*** Information

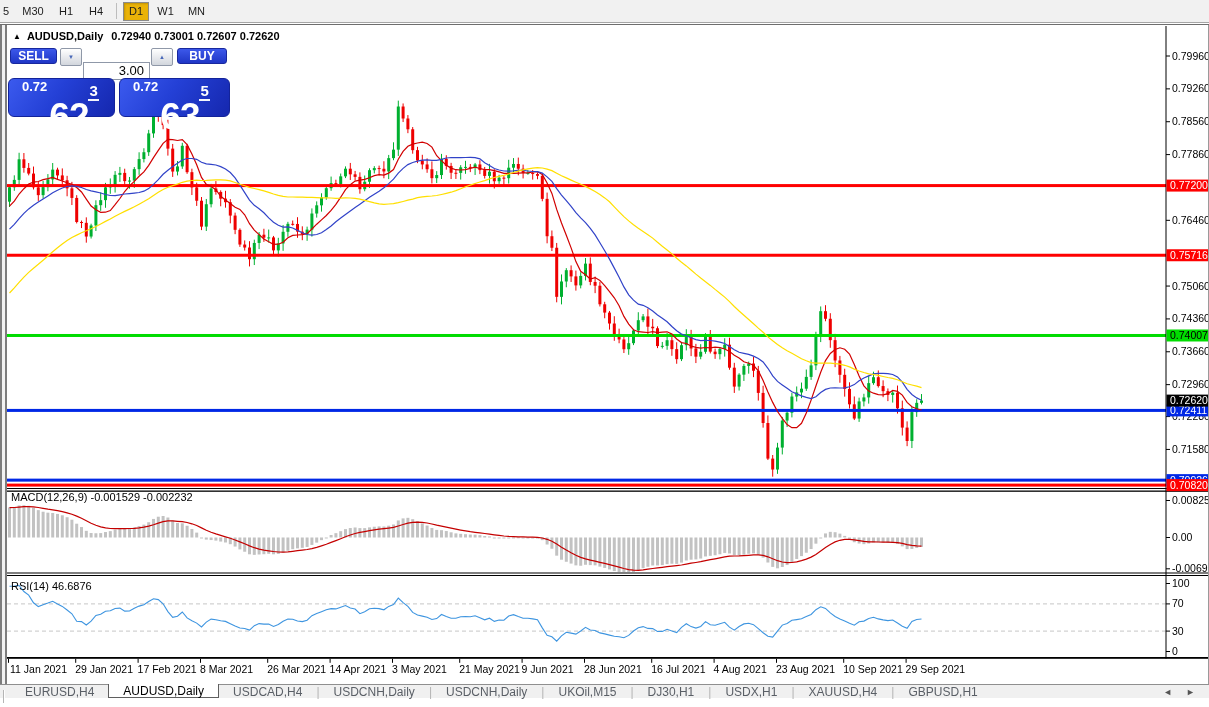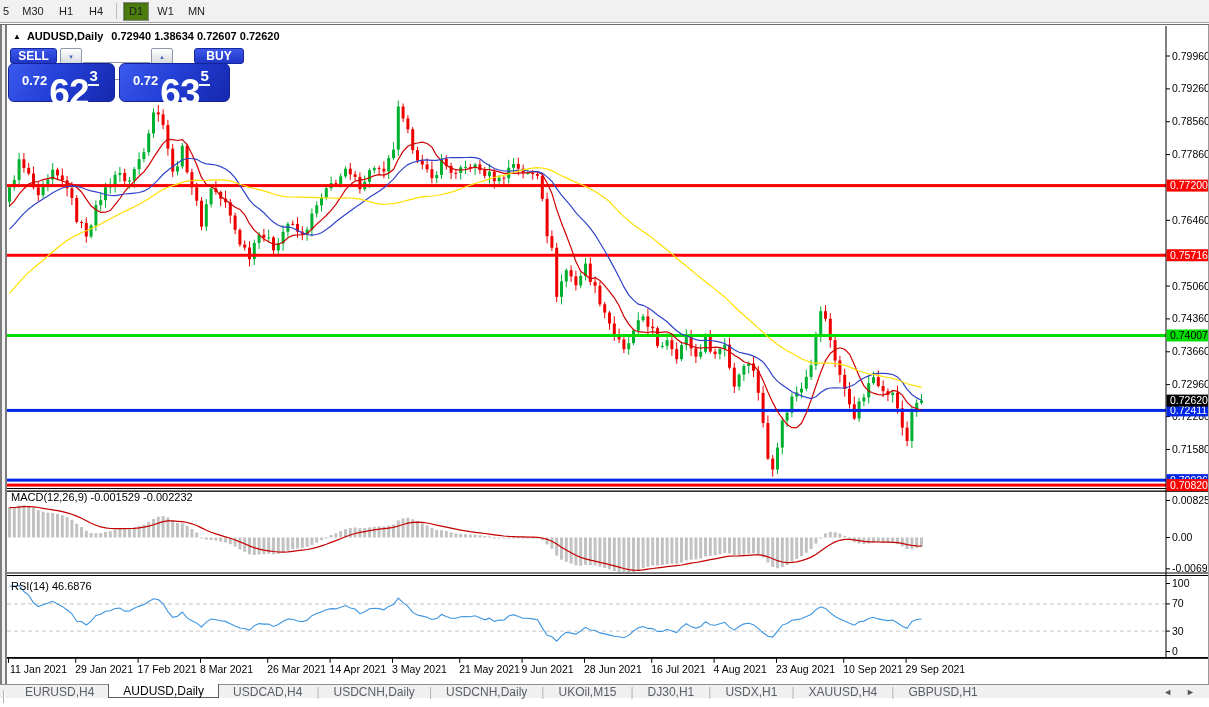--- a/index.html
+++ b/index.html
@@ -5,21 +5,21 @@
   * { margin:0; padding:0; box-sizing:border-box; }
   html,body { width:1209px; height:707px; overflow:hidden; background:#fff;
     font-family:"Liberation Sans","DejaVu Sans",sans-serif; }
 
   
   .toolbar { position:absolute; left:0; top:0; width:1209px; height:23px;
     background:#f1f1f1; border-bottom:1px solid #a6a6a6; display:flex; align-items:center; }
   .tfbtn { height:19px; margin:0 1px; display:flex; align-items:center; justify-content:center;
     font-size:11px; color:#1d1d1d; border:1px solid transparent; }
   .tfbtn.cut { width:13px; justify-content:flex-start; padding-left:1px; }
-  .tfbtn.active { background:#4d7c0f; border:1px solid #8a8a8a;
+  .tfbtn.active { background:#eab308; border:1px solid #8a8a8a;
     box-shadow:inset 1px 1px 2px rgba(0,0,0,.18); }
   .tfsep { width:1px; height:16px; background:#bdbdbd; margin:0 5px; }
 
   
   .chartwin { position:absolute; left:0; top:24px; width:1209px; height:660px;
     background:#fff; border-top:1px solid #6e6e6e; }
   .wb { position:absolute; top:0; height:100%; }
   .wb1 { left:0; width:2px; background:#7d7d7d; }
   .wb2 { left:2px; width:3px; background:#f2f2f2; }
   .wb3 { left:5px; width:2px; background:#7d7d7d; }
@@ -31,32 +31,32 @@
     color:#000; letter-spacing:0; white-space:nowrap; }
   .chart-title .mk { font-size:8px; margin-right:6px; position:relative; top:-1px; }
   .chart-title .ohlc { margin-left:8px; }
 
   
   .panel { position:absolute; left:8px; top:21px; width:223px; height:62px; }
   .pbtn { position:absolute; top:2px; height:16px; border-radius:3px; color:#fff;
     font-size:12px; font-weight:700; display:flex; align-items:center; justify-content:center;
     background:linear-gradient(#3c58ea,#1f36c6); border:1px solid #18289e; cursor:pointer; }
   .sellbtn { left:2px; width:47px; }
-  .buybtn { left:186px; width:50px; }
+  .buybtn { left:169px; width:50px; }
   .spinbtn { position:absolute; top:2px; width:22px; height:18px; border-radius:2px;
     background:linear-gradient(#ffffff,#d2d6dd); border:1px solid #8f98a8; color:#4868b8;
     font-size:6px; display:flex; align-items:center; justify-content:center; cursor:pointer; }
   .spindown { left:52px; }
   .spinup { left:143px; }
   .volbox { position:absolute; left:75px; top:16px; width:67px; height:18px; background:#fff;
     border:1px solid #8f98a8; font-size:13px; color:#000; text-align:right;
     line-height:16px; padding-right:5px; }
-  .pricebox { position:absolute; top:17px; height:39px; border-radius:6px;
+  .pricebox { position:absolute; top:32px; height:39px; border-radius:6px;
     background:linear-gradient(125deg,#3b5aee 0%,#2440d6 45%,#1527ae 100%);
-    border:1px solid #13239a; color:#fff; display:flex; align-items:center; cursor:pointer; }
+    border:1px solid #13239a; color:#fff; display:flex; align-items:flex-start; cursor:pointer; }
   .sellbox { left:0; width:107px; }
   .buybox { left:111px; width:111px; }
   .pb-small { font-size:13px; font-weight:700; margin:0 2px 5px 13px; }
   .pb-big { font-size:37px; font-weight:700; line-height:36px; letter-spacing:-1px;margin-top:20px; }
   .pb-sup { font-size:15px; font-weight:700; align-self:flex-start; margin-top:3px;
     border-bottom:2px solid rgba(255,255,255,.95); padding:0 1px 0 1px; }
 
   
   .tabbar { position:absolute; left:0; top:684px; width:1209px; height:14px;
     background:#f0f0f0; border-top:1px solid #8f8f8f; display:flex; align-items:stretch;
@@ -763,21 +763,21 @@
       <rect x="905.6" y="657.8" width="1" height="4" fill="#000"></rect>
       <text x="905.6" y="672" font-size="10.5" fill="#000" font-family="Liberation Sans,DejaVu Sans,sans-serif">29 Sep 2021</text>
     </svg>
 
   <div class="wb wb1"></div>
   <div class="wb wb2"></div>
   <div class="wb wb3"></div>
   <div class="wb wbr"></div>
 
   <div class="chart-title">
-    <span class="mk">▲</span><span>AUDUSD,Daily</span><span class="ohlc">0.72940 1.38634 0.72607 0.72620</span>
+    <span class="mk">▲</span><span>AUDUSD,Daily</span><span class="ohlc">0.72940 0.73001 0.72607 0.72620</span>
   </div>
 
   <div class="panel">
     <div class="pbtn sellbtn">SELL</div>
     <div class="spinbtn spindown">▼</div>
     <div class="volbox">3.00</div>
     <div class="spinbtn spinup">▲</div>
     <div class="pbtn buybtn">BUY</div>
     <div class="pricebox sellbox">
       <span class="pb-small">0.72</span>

******

• [Work to be completed]: Your answer should consist only of the count of lines in the data that contain "cursor".

• [Completed exercise]: 4